The Navy is considering basing laser weapons from aircraft carriers and unmanned surface vessels (USVs) to help protect naval groups from Chinese missiles in the future, the service’s top officer said Wednesday.

“We’ve always had a defense in depth approach to defending the fleet. Where we’re going with this and where we’re putting a lot of R&D money and actually experimenting on ships right now is with laser technology,” Chief of Naval Operations Adm. Michael Gilday said during a virtual Center for a New American Security event. He was responding to a question on how the Navy is dealing with Chinese military technology developments that can threaten aircraft carriers and the fleet generally.
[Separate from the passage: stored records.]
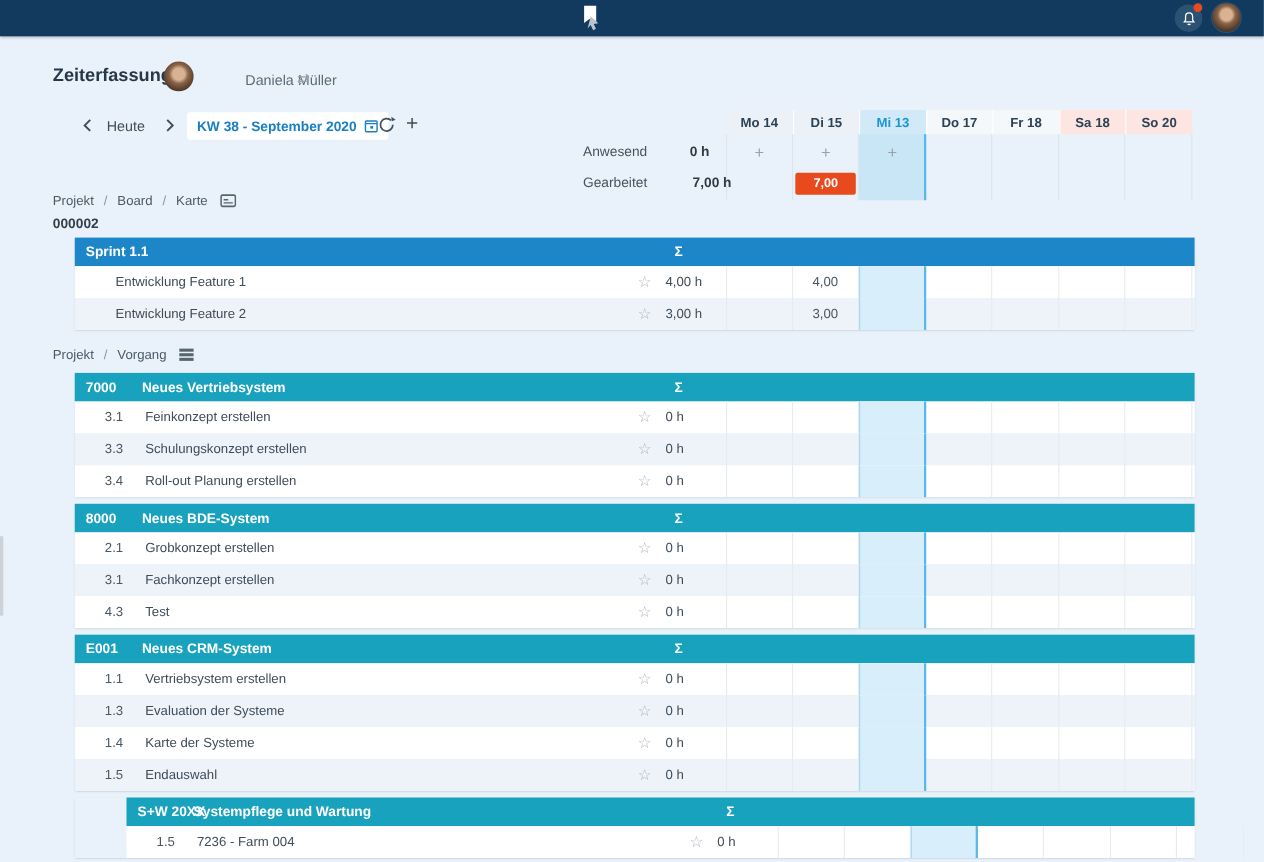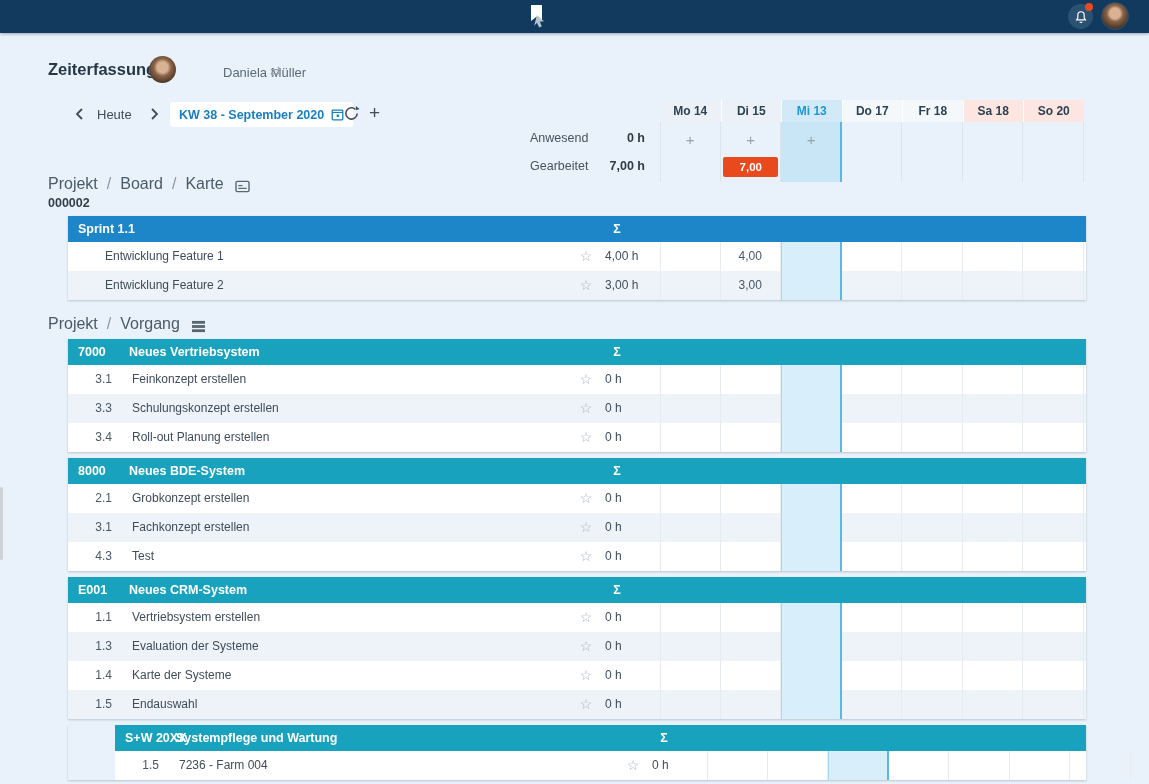--- a/index.html
+++ b/index.html
@@ -178,7 +178,7 @@
       <div class="sc"></div>
     </div>
   <div class="sum-label" style="top:159px;">Gearbeitet</div>
-  <div class="sum-total" style="top:159px;">7,00 h</div>
+  <div class="sum-total" style="top:159px;margin-left:20px;">7,00 h</div>
   <div class="summary-cells" style="top:152px;" id="sum-cells-1">
       <div class="sc"></div>
       <div class="sc">

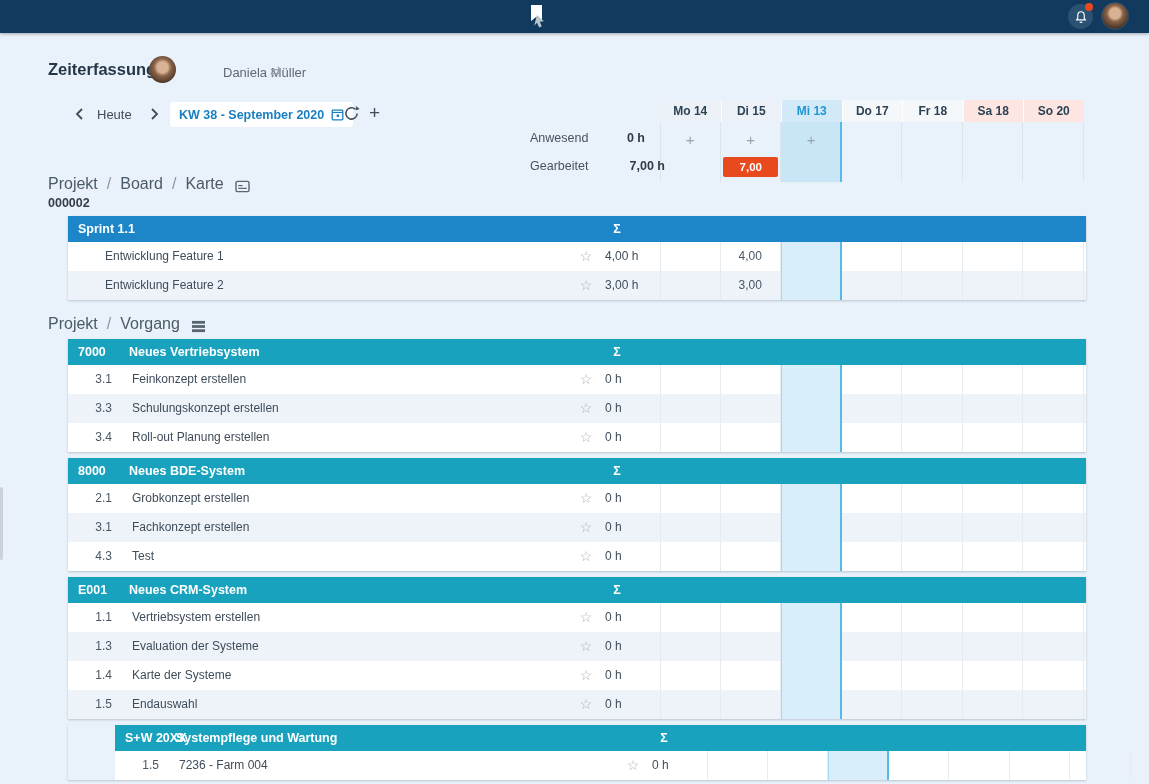--- a/index.html
+++ b/index.html
@@ -56,7 +56,7 @@
   .sum-total { position:absolute; left:575px; width:70px; text-align:right; font-size:12.5px; font-weight:700; color:#2e3b47; }
 
   
-  .crumbs { position:absolute; left:48px; font-size:16px; color:#4b5a68; display:flex; align-items:flex-end; gap:9px; }
+  .crumbs { position:absolute; left:48px; font-size:12px; color:#4b5a68; display:flex; align-items:flex-end; gap:9px; }
   .crumb { cursor:pointer; }
   .crumb-sep { color:#8a97a3; }
   .crumb-ic { color:#57656f; display:inline-flex; margin-left:2px; cursor:pointer; }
The amphibious transport dock ship USS Portland (LPD-27) conducted a Solid State Laser – Technology Maturation Laser Weapon System Demonstrator (LWSD) MK 2 MOD 0 high-energy laser weapon test on May 16, 2020. (Photo: U.S. Navy)

“You don’t want to make any investments without taking a look at what your competitors are doing, right? So our primary competitor, China, is putting a lot of money into space and they’re putting a lot of money into missile systems so they want to be able to find you, target you, and then put a missile on.”
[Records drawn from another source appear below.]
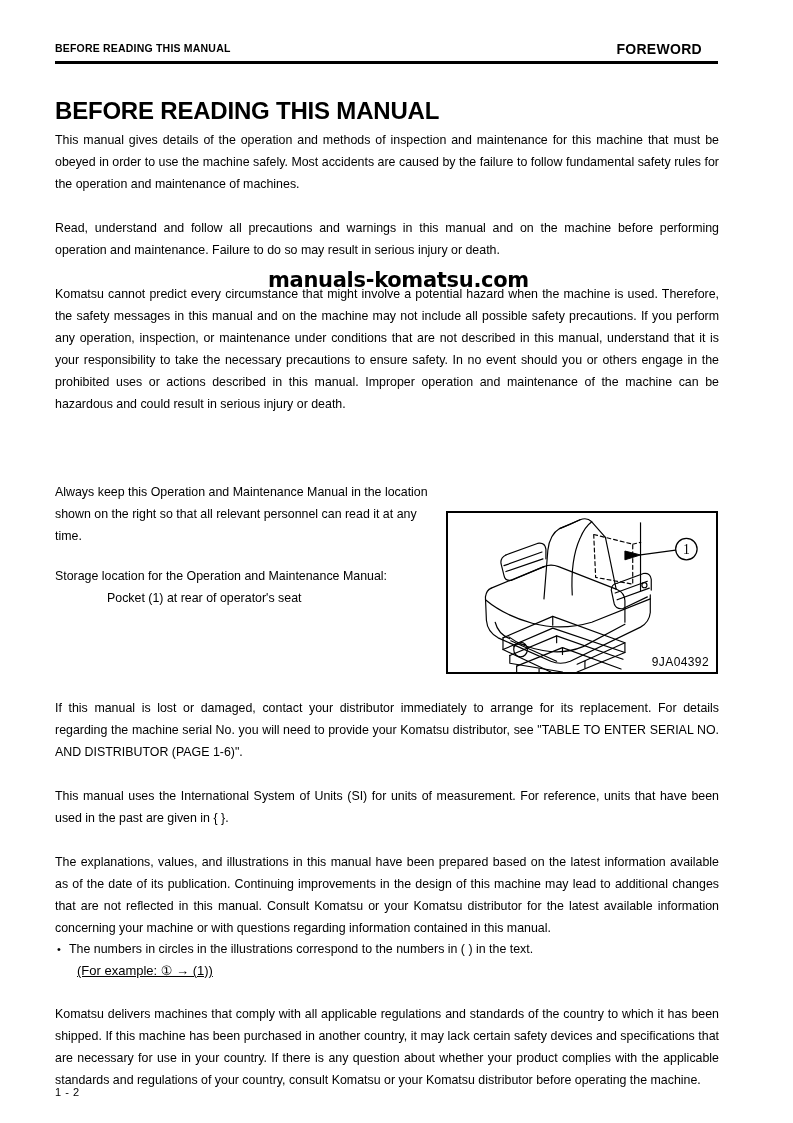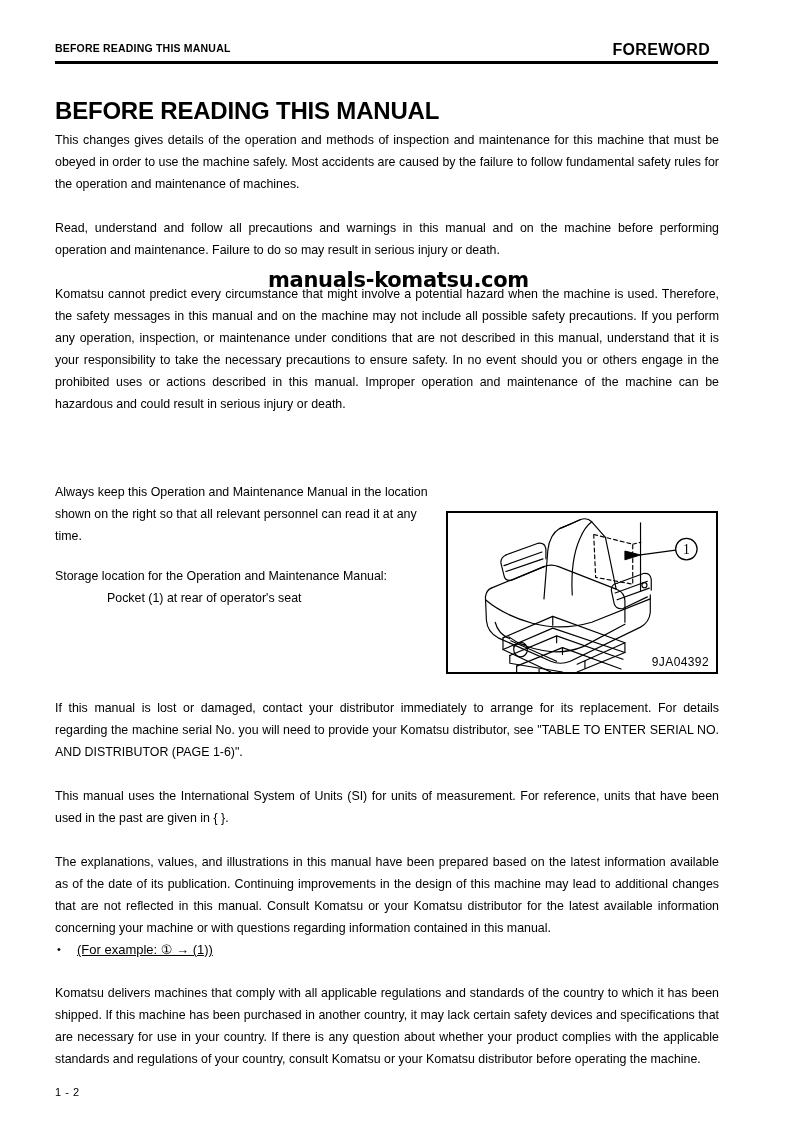--- a/index.html
+++ b/index.html
@@ -42,9 +42,9 @@
   }
   .header-right {
     position: absolute;
-    right: 8px;
+    right: 16px;
     top: -1px;
-    font-size: 16px;
+    font-size: 14px;
     font-weight: bold;
     letter-spacing: 0.3px;
     white-space: nowrap;

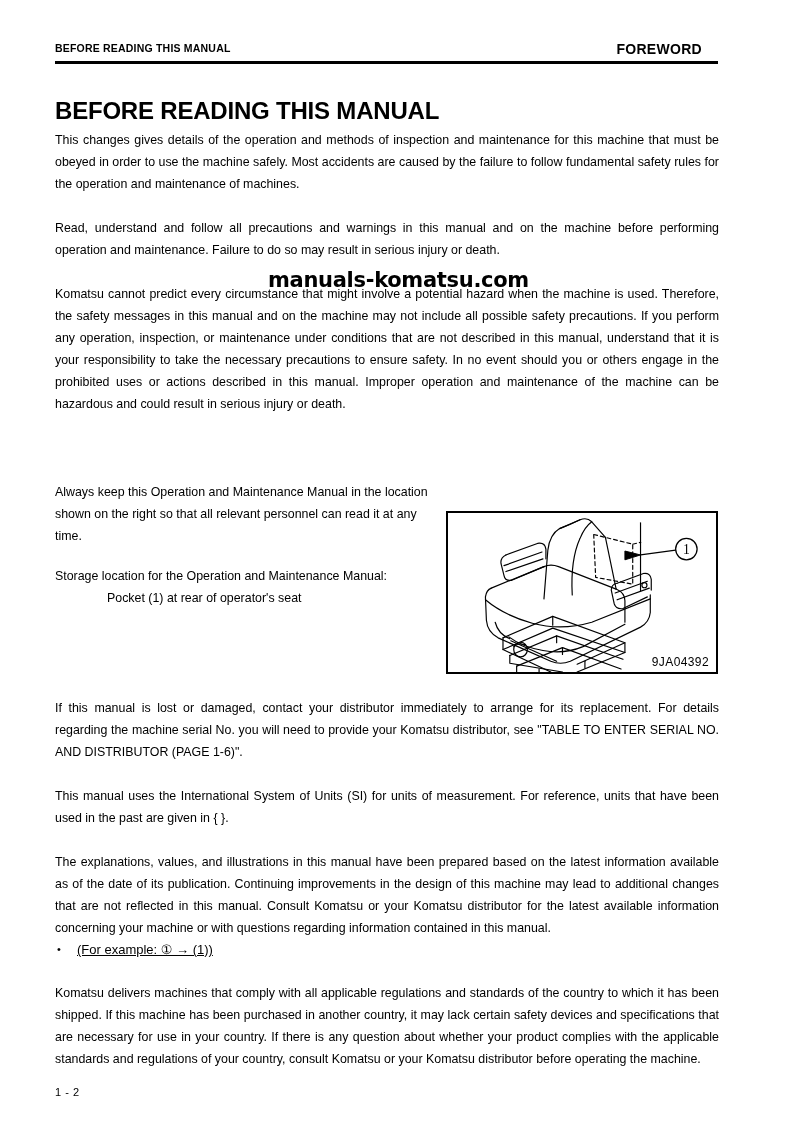--- a/index.html
+++ b/index.html
@@ -190,7 +190,7 @@
 
     <h1 class="title">BEFORE READING THIS MANUAL</h1>
 
-    <p class="body">This changes gives details of the operation and methods of inspection and maintenance for this machine that must be obeyed in order to use the machine safely. Most accidents are caused by the failure to follow fundamental safety rules for the operation and maintenance of machines.</p>
+    <p class="body">This manual gives details of the operation and methods of inspection and maintenance for this machine that must be obeyed in order to use the machine safely. Most accidents are caused by the failure to follow fundamental safety rules for the operation and maintenance of machines.</p>
 
     <div class="gap-md"></div>
 

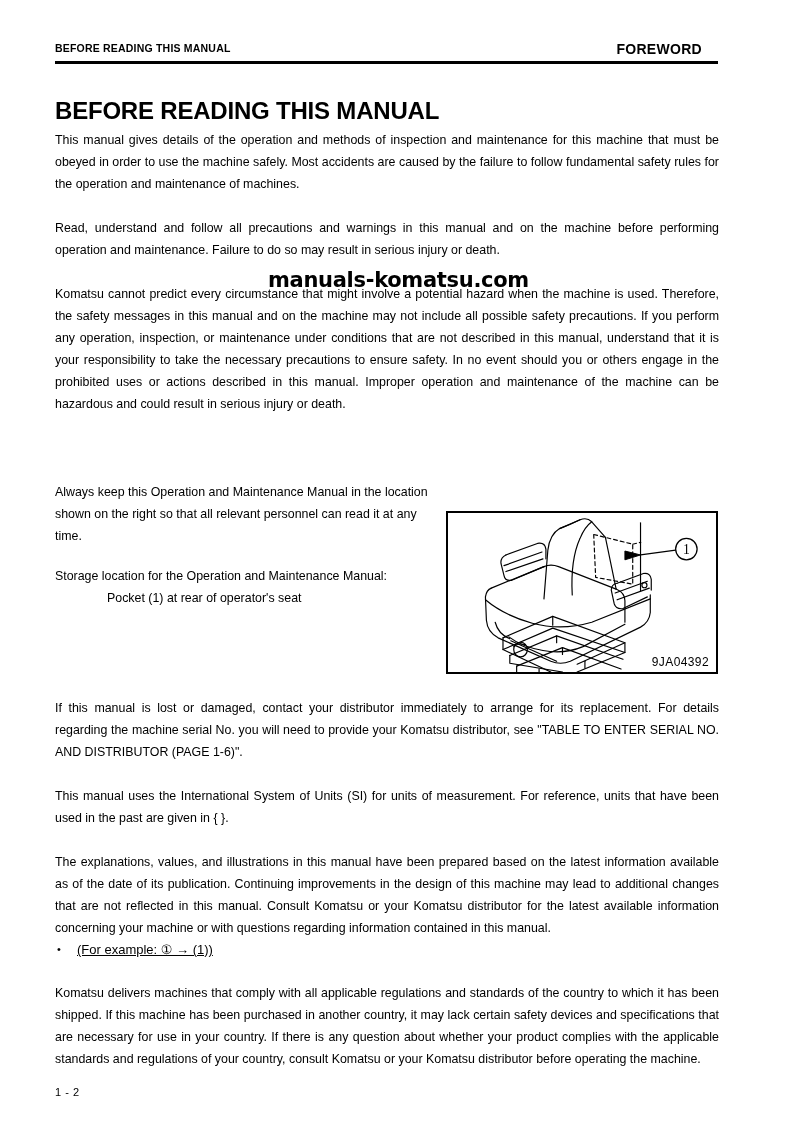--- a/index.html
+++ b/index.html
@@ -299,6 +299,7 @@
     <ul class="notes">
       <li>
         <span class="bullet">•</span>
+        <span>The numbers in circles in the illustrations correspond to the numbers in ( ) in the text.</span>
       </li>
     </ul>
     <div class="example-line">(For example: ① → (1))</div>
Gilday said the Navy can defend itself against that via “a lot of very expensive, exquisite missiles,” but that is “quite frankly unaffordable.”

The alternative achievable defense is moving towards laser technology, the CNO said.

“When you take a look at the Ford-class carriers…they generate three times the electrical power than the Nimitz-class did, so they have the capacity of laser technology. The same with the Zumwalts, and I would argue the same with unmanned,” Gilday said.

“We can look at unmanned platforms and those unmanned are going to work together with manned. Think of a surface action group that may have a couple of manned ships and it may have a number of unmanned platforms with a bunch of different capabilities. One of those capabilities could be laser technology to defend ourselves,” he continued.

The Navy is working on several directed energy laser systems, with none based on unmanned vessels or carriers yet. This includes the 150-kW Laser Weapon System Demonstrator (LWSD) on the USS Portland (LPD-27) amphibious transport dock due to deploy to the Indo-Pacific next year, integration of the Lockheed Martin [LMT] 100-kW-range High Energy Laser and Integrated Optical-dazzler with Surveillance (HELIOS) for use on a DDG-51 Flight IIA  destroyer later this year, and the Optical Dazzling Interdictor, Navy (ODIN) counter-unmanned aerial vehicle (UAV) system first installed on the USS Dewey (DDG-105) in 2019.

Last year, the Navy successfully shot down a UAV using the LWSD on LPD-27. It was developed by Northrop Grumman [NOC] with funding from the Office of Naval Research (Defense Daily, May 26, 2020).

Lockheed Martin delivered the HELIOS system to the Navy in January, and is set to be installed on a destroyer later this year. It sends out a single laser beam to disable smaller targets like UAVs and small fast attack boats. The system also provides a counter-UAV intelligence, surveillance and reconnaissance (ISR) dazzler capability and feeds additional ISR data to the ship combat system (Defense Daily, Jan. 11).

Separately, the Navy plans to install seven more ODIN counter-UAV systems on surface vessels like destroyers. It is used exclusively as a dazzler to blind electro-optical and infrared detection sensors, potentially confusing seekers on incoming cruise missiles as well as cameras used for ISR on opponent aircraft or vessels.

The CNO’s sentiment matches what outgoing Commander of Indo-Pacific Command Adm. Philip Davidson said during a House Armed Services Committee hearing last month (Defense Daily, March 10).

“We are going to have to layer in some defensive weapon capabilities and this is where I think directed energy is going to make its entrée into the joint force. Very encouraged by it,” Davidson said.

Artist rendering of Lockheed Martin’s HELIOS laser weapons system used on an Arleigh Burke-class destroyer. (Image: Lockheed Martin)

In the near term, Gilday expressed confidence the Navy can defend the fleet, repeating the service’s line that aircraft carriers are the most survivable airfields in the world since they can move.

He compared a carrier to Reagan National Airport near the Pentagon. While it stays in one place, if it were a carrier, by the same time tomorrow it could be off Miami, Newfoundland, or as far as Mississippi and Missouri.

Gilday said carrier survivability is also not just mobility and what it carries onboard to defend itself.

“Remember we’re using all domains now. So we’re leveraging space, we’re leveraging cyber, we exercise to that, we practice to it frequently, we feel like our force is pretty survivable now. But again, not to take anything for granted – laser technology is our future.”